Выбрать главу

И, задохнувшись слюною и кровью, шагнул «профессор» на полусогнутых чуть вперёд и, всхлипнув, лёг носом в примятую траву и замер, затих, заскучал — неподвижно и тихо.

…Когда капитан Бузин появился вместе с несколькими военными на поляне (все четыре агента из группы Дектора были к тому времени уже арестованы), немец, связанный по рукам и ногам, но уже пришедший в себя, громко стонал, лёжа на земле на боку, пуская изо рта красные пузыри.

А старший лейтенант Частухин, поддерживая (как спелёнатого младенца) своей левой рукой кисть правой руки, перевязанную окровавленным носовым платком, сидел около задержанного и равнодушно, без всякого выражения интереса на своём жестоко избитом лице смотрел на него.

Конечно, о том, чтобы сразу получить от инструктора все сведения о школе диверсантов, не могло быть и речи. Курт Дектор два дня не мог произнести ни одного слова. Язык у него был похож на огромный разбухший кусок мяса, кожа на губах расчленена во многих местах, дёсны и нёбо покрыты многочисленными гематомами и кровоподтёками. Зубов у инструктора впереди не осталось совсем, и поэтому педагогическую его карьеру после экскурсии в районы Орла и Курска можно было, очевидно, считать окончательно завершённой.

— Что же это ты, брат, так отштукатурил гостя? — укоризненно спросил капитан Бузин, зайдя навестить Частухина в санчасть. — Совсем немец говорить разучился, только мычит. А ведь весь расчёт был на его подробные показания.

— Виноват, товарищ капитан, — смущённо ответил Леонид Евдокимович, — погорячился.

Он и сам ещё еле ворочал языком и лежал на койке весь в пластырях и наклейках на лбу, щеках и подбородке.

Но через два дня мозги у Дектора встали на место. Поняв, что от него хотят, бывший инструктор школы диверсантов заговорил. В награду за свои показания он просил только одно — дать ему ещё раз посмотреть на задержавшего его человека.

— Взглянуть на тебя твой крестник хочет, — сообщил капитан Бузин Частухину. — Может, зайдёшь к нему?

— А ну его к бесу! — махнул рукой старший лейтенант. — Опять не сдержусь. Это ведь он меня первый по уху съездил.

— Ну-у? — удивился капитан. — Неужели первый?

— Конечно, — обиженно сказал Леонид Евдокимович. — Вот оно так и получилось.

— Ну, понятно, — согласился Бузин. — Чего ж он тогда, немец-то, обижается? Не умеешь драться, не начинай.

Вскоре старший лейтенант Частухин, оклемавшийся уже к тому времени от драки с Дектором, подал рапорт о включении его в состав новой боевой группы. Он хотел изменить у руководства неблагоприятное впечатление от своих неквалифицированных действий и делом исправить ошибку, допущенную при задержании вражеского агента. И командование удовлетворило его просьбу.

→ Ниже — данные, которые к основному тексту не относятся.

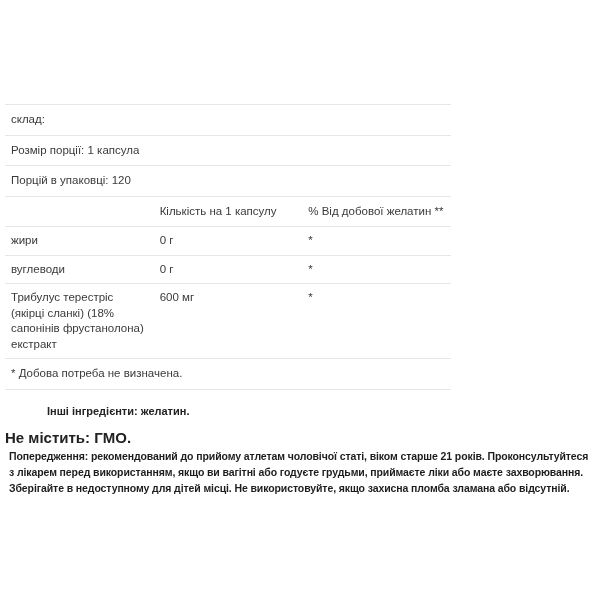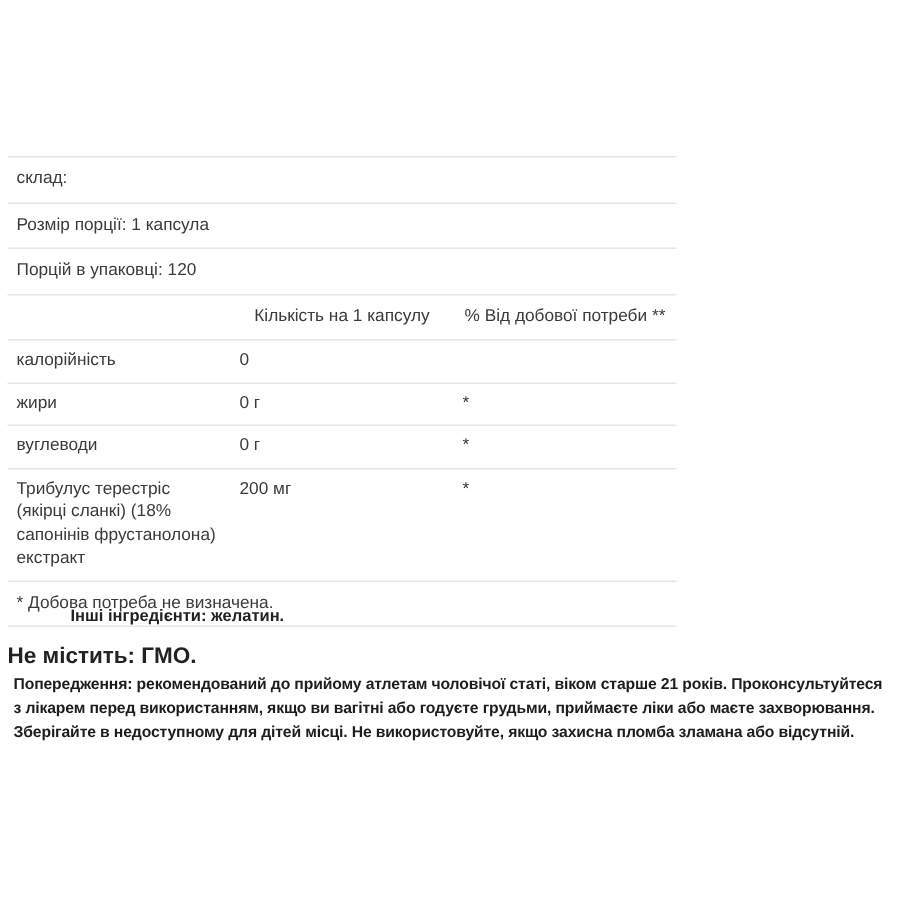"Кількість на 1 капсулу" tr.head-row th { text-align: center -> none }
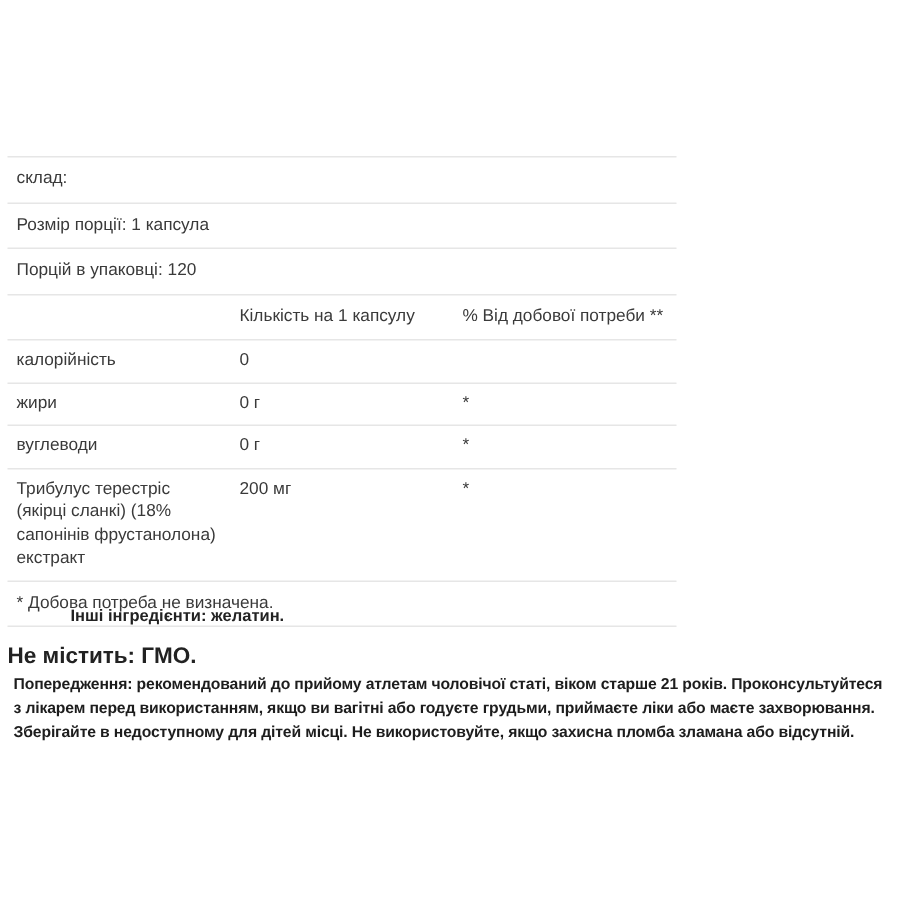"% Від добової потреби **" th.col-dv { text: потреби -> желатин }
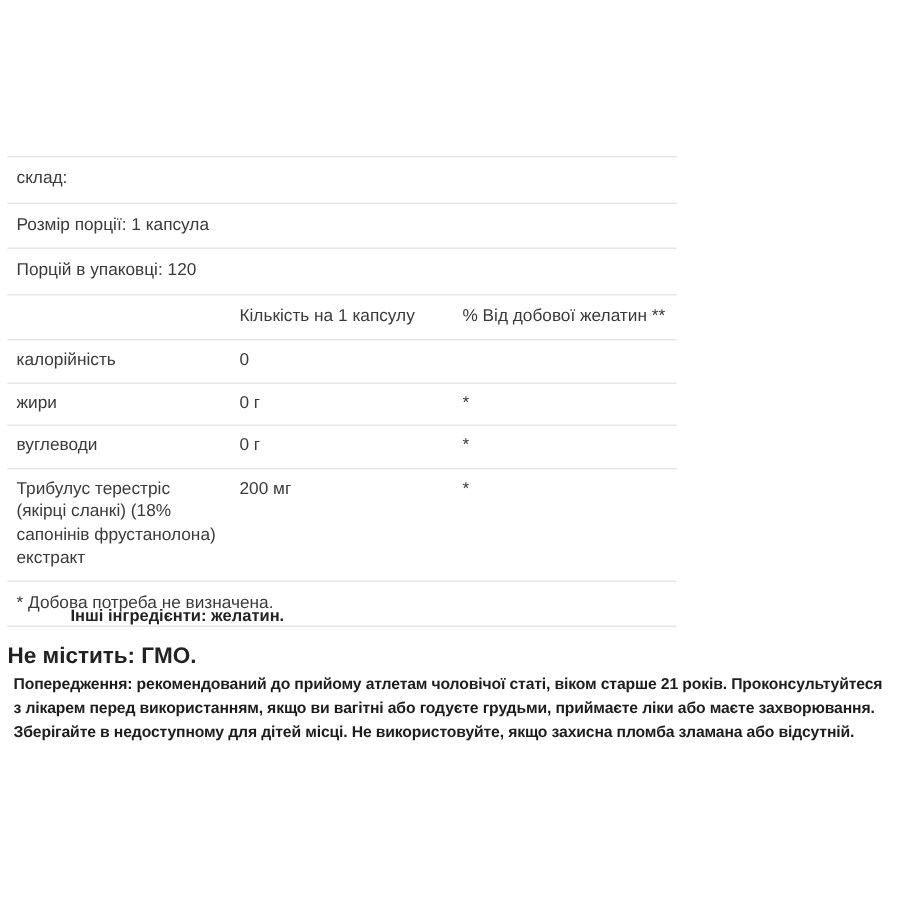"калорійність" tr { html: <tr> <td>калорійність</td> <td>0</td> <td></td> </tr> -> none }
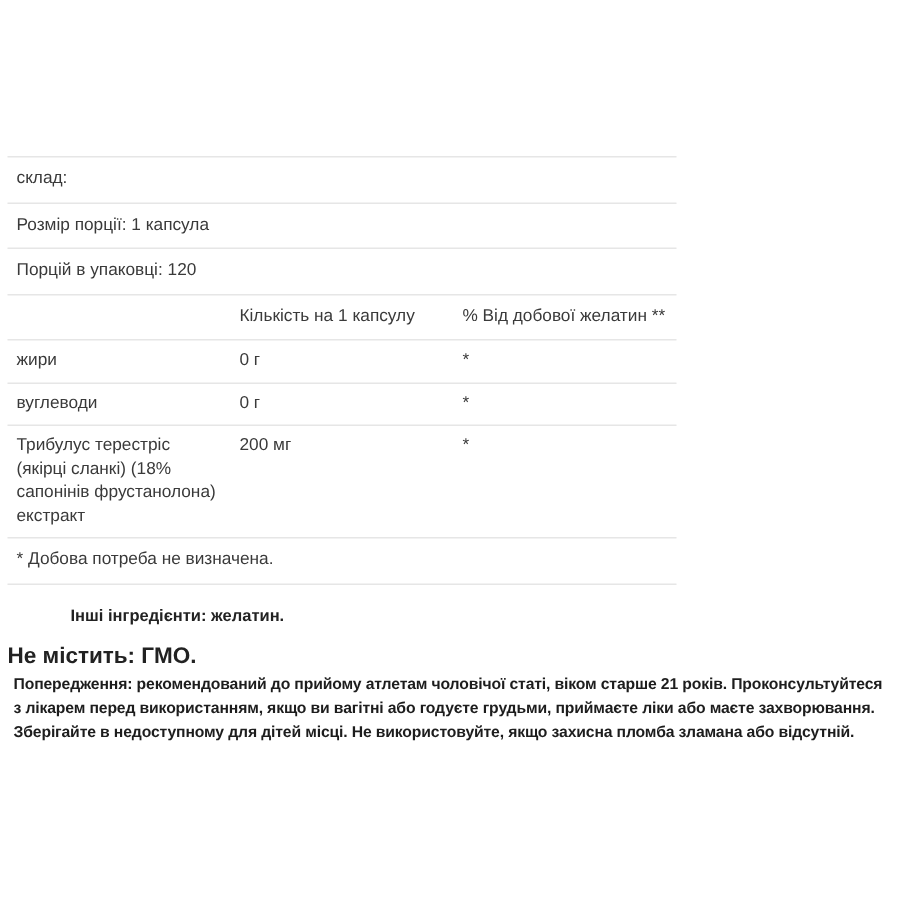"200 мг" td.col-amount { text: 200 -> 600 }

Работа военной контрразведки, безусловно, значительно ослабила действия вражеской агентуры в наших тылах и ощутимо помогла многим подразделениям Красной Армии сохранить в тайне до начала Курской битвы замыслы их командования, а во время самой битвы замыслы эти успешно реализовать, и в конечном итоге способствовала и самому победному завершению величайшего в мировой военной истории Орловско-Курского сражения.

За участие в операциях по обеспечению безопасности тылов Красной Армии летом сорок третьего года в районах Орла и Курска старший лейтенант Леонид Евдокимович Частухин был награждён орденом Красного Знамени.

Вот так воевал на войне бывший токарь Электрозавода Лёнька Частухин, по прозвищу Пожарник, — сурово, просто и вроде бы незамысловато.

Война пощадила его, бывшего в самом её пекле, прошедшего по ней с оружием в руках. А троих близких ему людей — отца, мать и брата, не испытавших и тысячной доли того риска, которому подвергался он, унесла навсегда. Такова была нелепая тупость войны, в этом и состояли её идиотские и зловещие для людей последствия и законы, в которых, наверное, никогда не было никаких правил — только набухшие слезами и кровью никем заранее не предвиденные исключения.

ВОСЕМНАДЦАТАЯ ГЛАВА

Утром девятого мая сорок пятого года я проснулся от грохота выстрелов. Я открыл окно — посередине нашего двора стоял Николай Крысин и стрелял вверх из своего трофейного парабеллума.

Я выскочил в коридор — в дверях балкона плакала мама.

— Победа, сынок, победа! — обняла она меня и прижала к себе. — Капитулировали, проклятые! Сдались наконец!